53456Con Frantz, Ozon riesce a ripercorrere tanto cinema del passato, al contrario di altri suoi capolavori, per reinventarsi e suggerire il presente, attraversando la storia, l’arte e la letteratura. Basandosi sulla pièce teatrale di Maurice Rostand, L’homme que j’ai tué (1925), il film si adatta liberamente al melodramma cinematografico di Ernst Lubitsch, L’uomo che ho ucciso del 1932. Pur rimanedo fedele a Lubitsch e in particolare al classico, elegante e così rigoroso bianco e nero e citando diverse scene, il regista sposta nella seconda parte il fulcro della storia, dal punto di vista di Adrien a quello di Anna. Dopo la fine della prima guerra mondiale, Anna si reca ogni giorno alla tomba di Frantz, il suo promesso sposo, caduto al fronte in Francia. Adrien, un ragazzo francese, porta anche lui dei fiori sulla stessa tomba. L’uomo confesserà di essere un amico di Frantz e il suo iniziale svelamento sarà salvifico per la donna e la famiglia di Frantz, ma poi risulterà sempre più ambiguo ed illusorio fino a che Anna, consapevole, dovrà perdonare l’imperdonabile e affronterà da sola la cruda realtà.

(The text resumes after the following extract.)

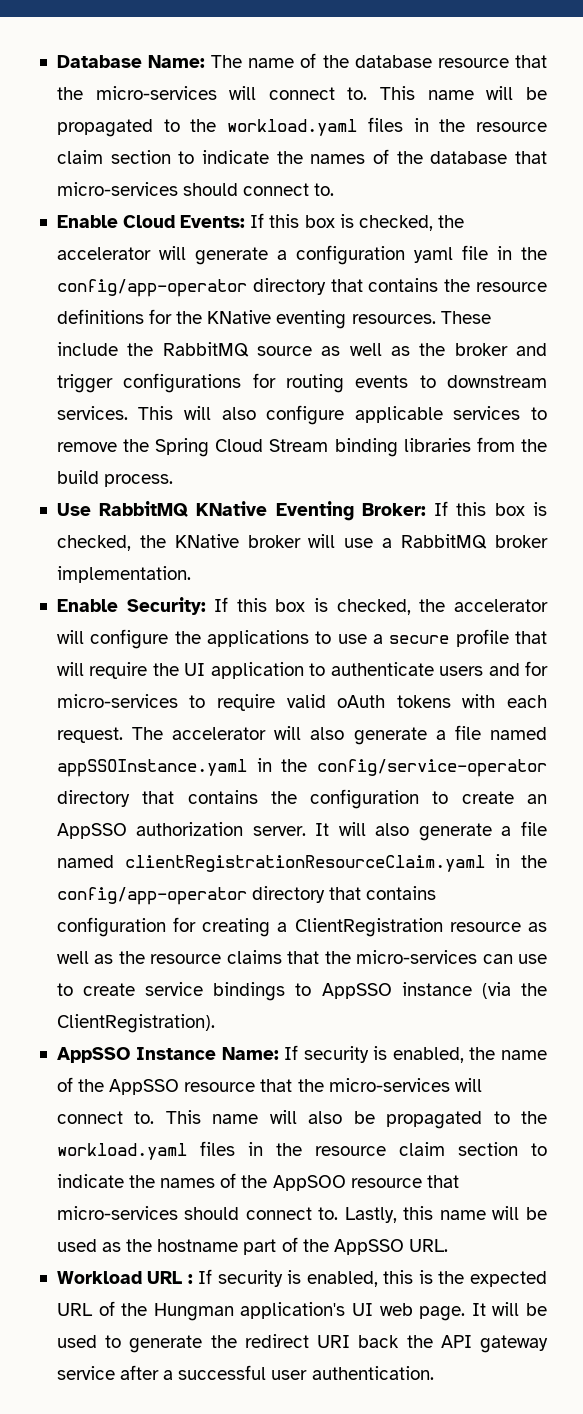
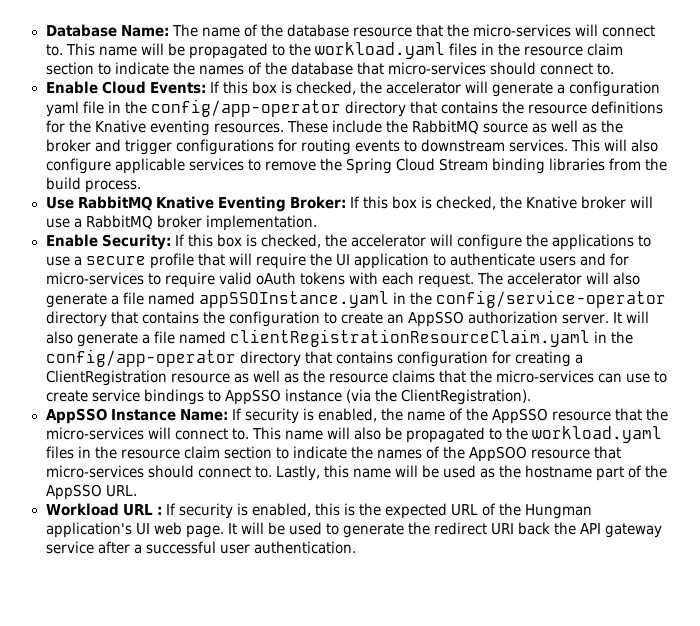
[207,310,272,324] KNative -> [94,120,146,133] Knative
[196,501,268,516] KNative -> [155,196,214,209] Knative
[174,534,239,548] KNative -> [526,196,578,209] Knative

Quest’ambiguità, che mostra l’inquietudine e l’incertezza di tutta la narrazione, pervade anche lo stile e il modo filmico evocato da Ozon: l’oltretomba ha il suo momento chiave nella sequenza al cimitero di notte dove si recita Chanson d’automne, celebre poesia di Paul Verlaine usata anche da Radio Londra come messaggio codificato per lo sbarco in Normandia. Le ombre e nere silhouette rimandano al freddo della morte di un’intera generazione in una guerra priva di senso ma somigliano anche ad immagini del nostro contesto attuale: gruppi di terroristi fanatici e a un mondo povero, tedesco e non, che attende da tempo una politica lungimirante da parte di governi e istituzioni finanziarie dei paesi ricchi.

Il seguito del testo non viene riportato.